Как же хотелось разреветься. Броситься к матери, прижаться к ней, как в раннем детстве, когда проявление чувств не кажется постыдной слабостью, граничащей с недостатком самообладания, гордости и ума.

В дверь прачечную требовательно постучали, и все мы подпрыгнули от неожиданности. Толстая седовласая тётя Варя со звоном выронила стаканчик с красящим веществом, и на клетчатом линолеуме распустился чёрный цветок.

- Чего надо? – рявкнула она, злобно зыркнув из под очков своими желтоватыми, словно у старой рыси, глазищами в сторону двери.

- Катя, Варвара Ильинична, это я, - раздался приятный мужской голос, в котором я узнала курьера, привозившего нам продукты.

С высоты своего положения, я почти не обращала внимания на молодого парня, примерно, пятью годами старше меня. Дима почтительно здоровался с отцом, улыбался мне и ,обходительно, помогал матери дотащить сумки до холодильника, а потом уходил.

Так откуда же это: « Катя»? Догадка приятно кольнула, и мои проблемы, слегка отступили, уступая место, пока ещё совсем робкой, радости за маму.

Дима, лохматый, в расстегнутой куртке, раскрасневшийся от мороза, вбежал в помещение, волоча красную спортивную сумку.

- Всё купил, - отрапортовал он, отдуваясь. – Ну и задачку ты мне, Катёнок, подкинула, женские шмотки покупать. Ладно, девчонки в магазине подсказали.

Лицо мамы, доселе бледное, скорбное, вспыхнуло румянцем влюблённой женщины. Она поцеловала курьера в щёку, заботливо стряхнула снежинки с его воротника. Я, на мгновение, позавидовала ей, той завистью, что одолевает, наверное каждого, кому хоть раз приходилось наблюдать за влюблёнными.

- Да, Верочка, - улыбаясь произнесла мама, правильно истолковав мой взгляд. – Мы с Димой теперь вместе. Вчера я сообщила отцу, что ухожу от него.
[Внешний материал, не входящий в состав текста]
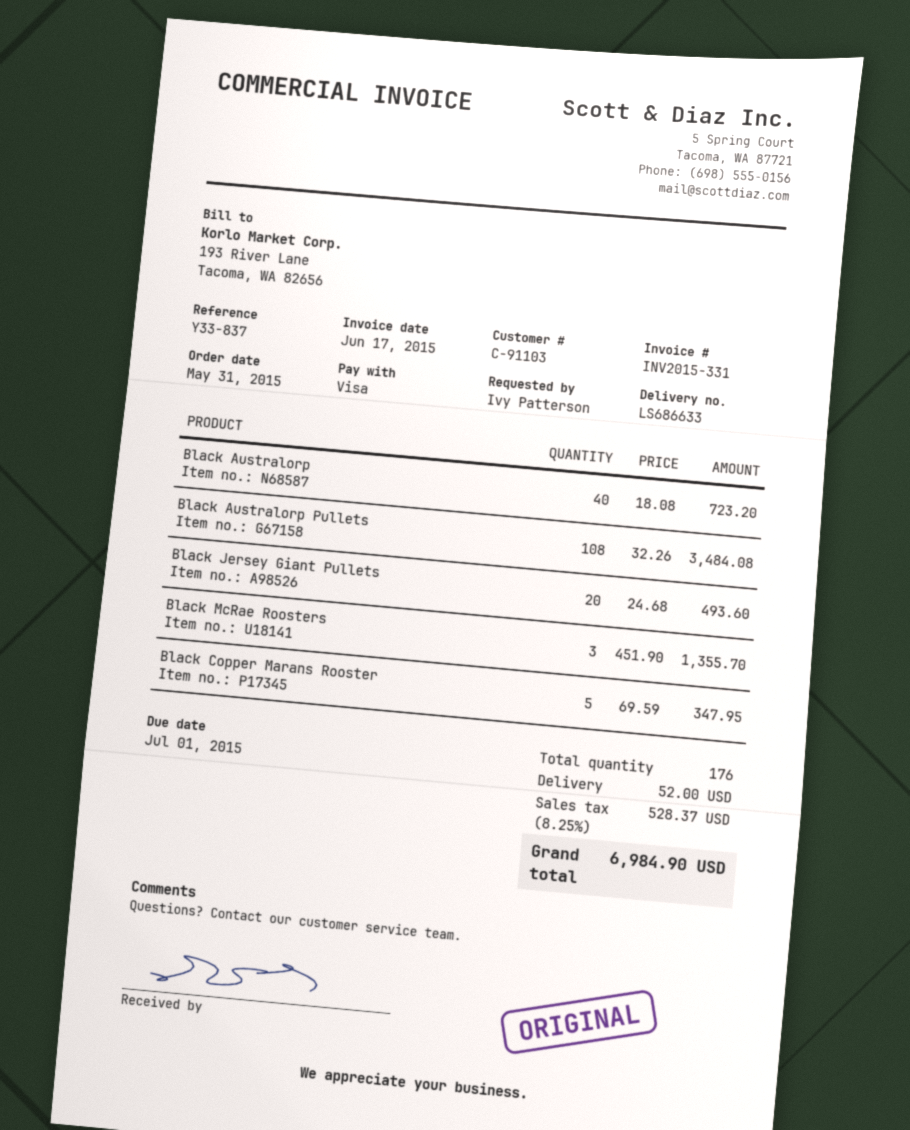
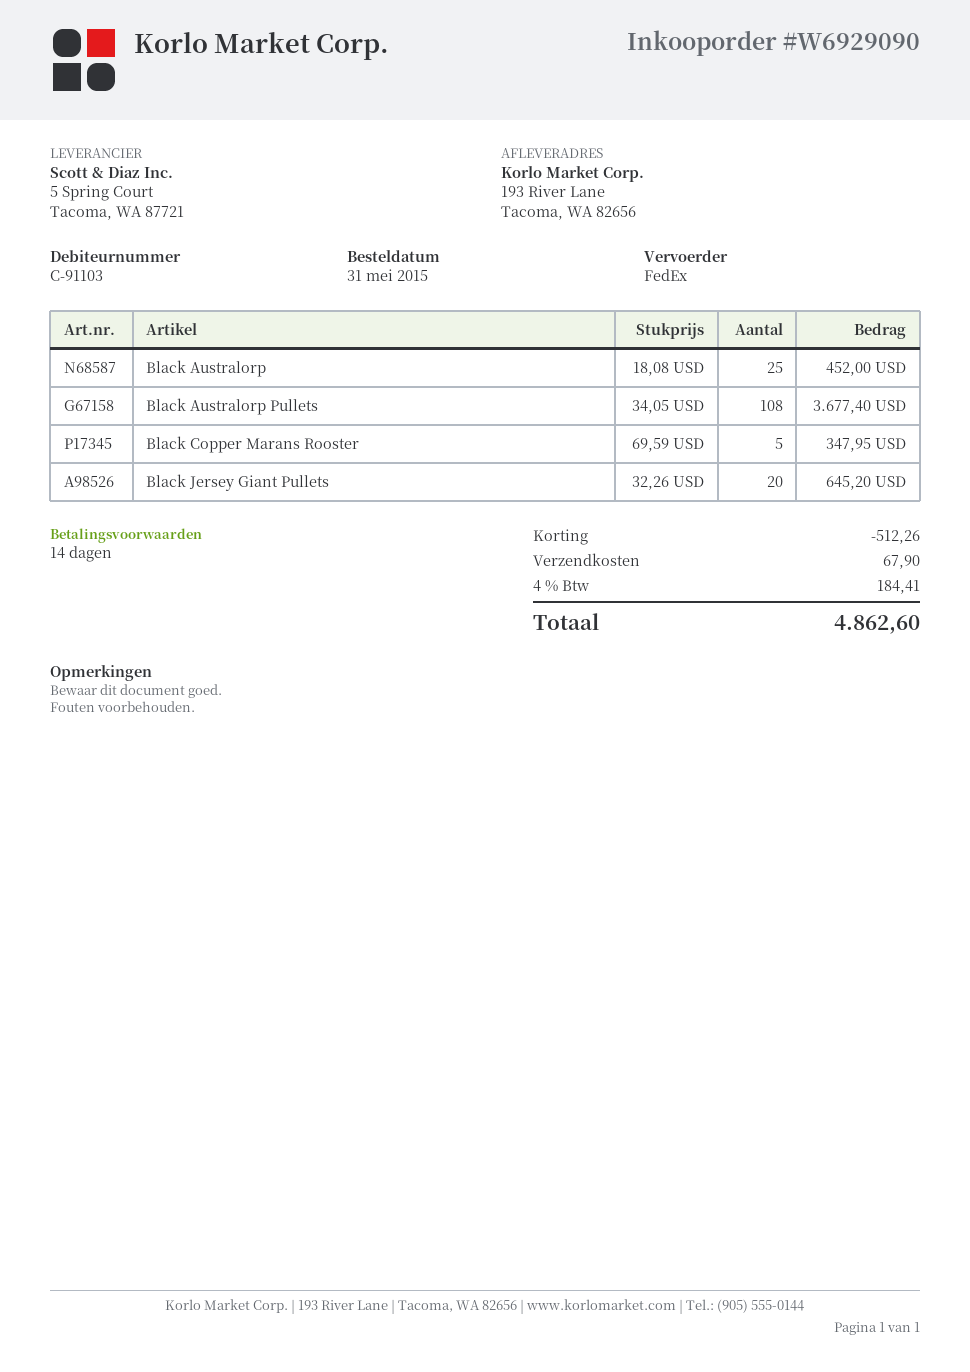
Black Australorp: 40 x 18.08 = 723.20 -> 25 x 18.08 = 452.00
Black Australorp Pullets: 108 x 32.26 = 3484.08 -> 108 x 34.05 = 3677.40
Black Jersey Giant Pullets: 20 x 24.68 = 493.60 -> 20 x 32.26 = 645.20
Black McRae Roosters: 3 x 451.90 = 1355.70 -> none
discount: none -> 512.26
shipping: 52.00 -> 67.90
tax: 8.25% = 528.37 -> 4% = 184.41
total: 6984.90 -> 4862.60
- А он? – спросила я, хотя его чувства и мысли по этому поводу меня интересовали меньше всего.

- Кивнул и уткнулся в газету. В его жизни существует и всегда будет существовать лишь одна любовь- СГБ. Куда мне тягаться с таким противником?

Зелёные линзы, синие обтягивающие джинсы, полосатый молодёжный свитер, тёплые ботинки, красная короткая курточка, едва прикрывающая попу и розовая вязаная шапка с фривольными кошачьими ушками- ничего больше не напоминало во мне запуганную пациентку сумасшедшего дома в больничной пижаме, да и от Вероники Краевской, предпочитающей в одежде элегантность и сдержанность цветовых тонов, тоже не осталось и следа. Из зеркала на меня смотрела девочка из толпы, обычная, таких полным полно на улицах города. Студентка? Школьница? Молодой специалист? По облику не понять, кто она, откуда, чем занимается? Маленький, незначительный кусочек мозаики, хотя и пытающийся казаться заметнее с помощью дешёвой, но яркой одежды и чёрных волос.

- Пора, - произнёс Дима. – Я отвезу тебя на вокзал. А вот поезд сама выберешь.

-А ведь было время, когда Дима обращался ко мне на «Вы», - подумала я и тут же отогнала эту мысль. Дочери третьего секретаря больше нет.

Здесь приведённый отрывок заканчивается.